Однако одним этим, а именно одним голым понятием, еще ничего не достигнуто в отношении существования этого предмета и его действительной связи с миром (совокупностью всех предметов возможного опыта). Но здесь вступает в силу право потребности разума как субъективного основания предпосылать или предполагать то, что ему не позволено знать, исходя из объективных оснований, следовательно, право ориентироваться в мышлении, в этом неизмеримом и покрытом для нас сплошным мраком пространстве сверхчувственного, только в силу своей собственной потребности.

Можно мыслить различное сверхчувственное (ведь предметы чувств не заполняют полностью всей сферы возможного), где разум, однако, не испытывает потребности распространиться на него и менее всего предполагает его существование. Разум находит в причинах мира, открывающихся чувствам (или сходных с теми, которые им открываются), и без того достаточно пищи, чтобы еще нуждаться в воздействии на него чистых духовных природных сущностей, принятие которых, скорее всего, отрицательно сказалось бы на его применении. И так как о законах, по которым могут действовать подобные сущности, мы ничего не знаем, а о законах предметов чувств знаем много или, по крайней мере, можем надеяться, что узнаем еще, то таким предположением применению разума будет нанесен, скорее, ущерб. Следовательно, играть подобными химерами или исследовать их — вовсе не потребность разума, а, скорее, простое, чреватое фантазией, праздное любопытство. Совсем иначе обстоит дело с понятием первого существа как высшего разума и одновременно как высшего блага. Ибо мало того, что наш разум уже испытывает потребность положить понятие неограниченного в основание всего ограниченного и вместе с этим всех других вещей <4>; он идет дальше к предположению о его существовании, без которого разум не в состоянии дать удовлетворительного объяснения случайному бытию вещей в мире и менее всего целесообразности и порядку, встречающимся в достойной восхищения степени повсюду (в малом, потому что оно ближе к нам, но еще в больше степени в большом). Без предположения о разумном творце нельзя дать этому понятного объяснения, не впадая в сплошные нелепости. И хотя мы не можем доказать невозможность такой целесообразности без первой разумной причины (ведь в таком случае мы располагали бы достаточными объективными основаниями для этого утверждения и не нуждались бы в ссылке на субъективные), все же для принятия этой точки зрения при всех ее недостатках есть достаточно субъективного основания в том, что разум нуждается предполагать то, что ему понятно, дабы объяснить данное явление из него, так как все остальное, с чем он может связывать какое-либо понятие, не удовлетворяет эту потребность.

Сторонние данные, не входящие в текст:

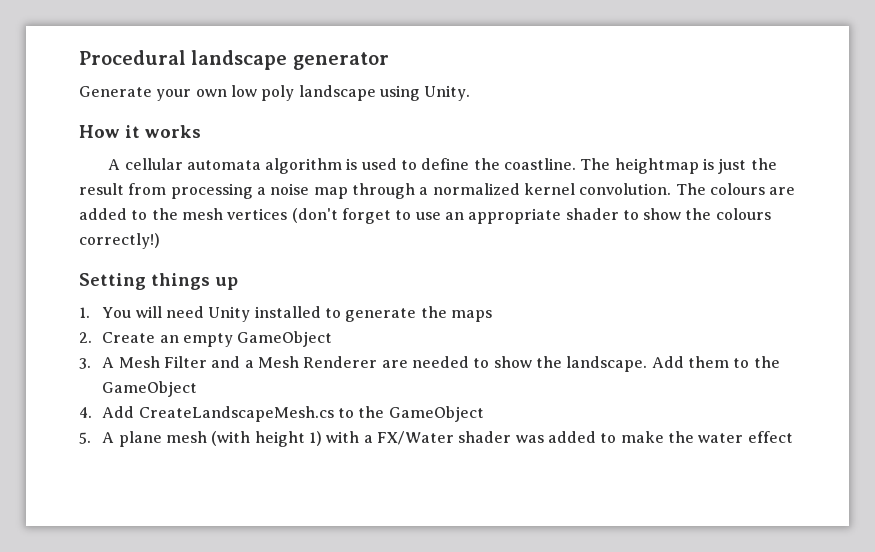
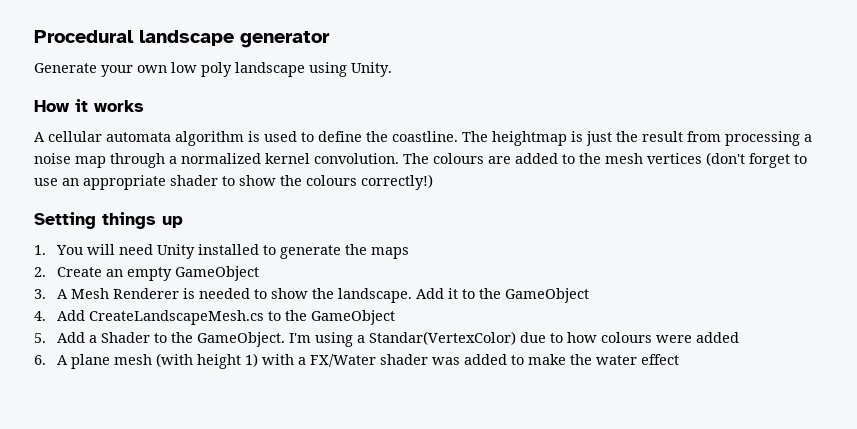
[164,356,408,368] Filter and a Mesh Renderer are -> [113,288,196,299] Renderer is
[687,356,729,368] them -> [448,288,459,299] it
(91, 438) none -> [57,331,740,347] [34,355,46,365] Add a Shader to the GameObject. I'm using a Standar(VertexColor) due to how colours were added // 6.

Потребность разума, однако, следует рассматривать двояко: во-первых, в ее теоретическом и, во-вторых, в ее практическом значении. Первое было приведено выше. Однако вполне ясно, что все это следует понимать условно, т.е. мы вынуждены принять существование Бога, если хотим судить о первопричинах всего случайного и прежде всего об упорядочении целей, действительно заложенных в мире. Но еще важнее потребность разума в практическом его применении, ибо она безусловна, и мы прибегаем к мысли о существовании Бога не только тогда, а когда хотим судить, но потому что должны судить. Поэтому чисто практическое применение разума заключается в предписании моральных законов. Но все они подводят к идее о высшем благе, которое возможно в мире, насколько оно возможно только с помощью свободы, — к нравственности. С другой стороны, они подводят также к тому, что идет не только от свободы человека, но и от природы, а именно к наибольшему блаженству, если оно только дано в той же пропорции, что и первое. Таким образом, разум нуждается принять такое зависимое высшее благо и ради этого высший разум как высшее независимое благо; не для того, чтобы вывести отсюда обязывающий авторитет моральных законов или побудительную причину их соблюдения (ведь последние не имели бы никакой моральной значимости, если бы их мотив был продиктован чем-либо другим, кроме закона, который уже сам по себе аподиктичен), а для того, чтобы придать понятию о высшем благе объективную реальность, т.е. не допустить, чтобы его, вместе со всей нравственностью в целом, принимали только за идеал, если нигде не существовало того, идея чего неразрывно связана с моральностью.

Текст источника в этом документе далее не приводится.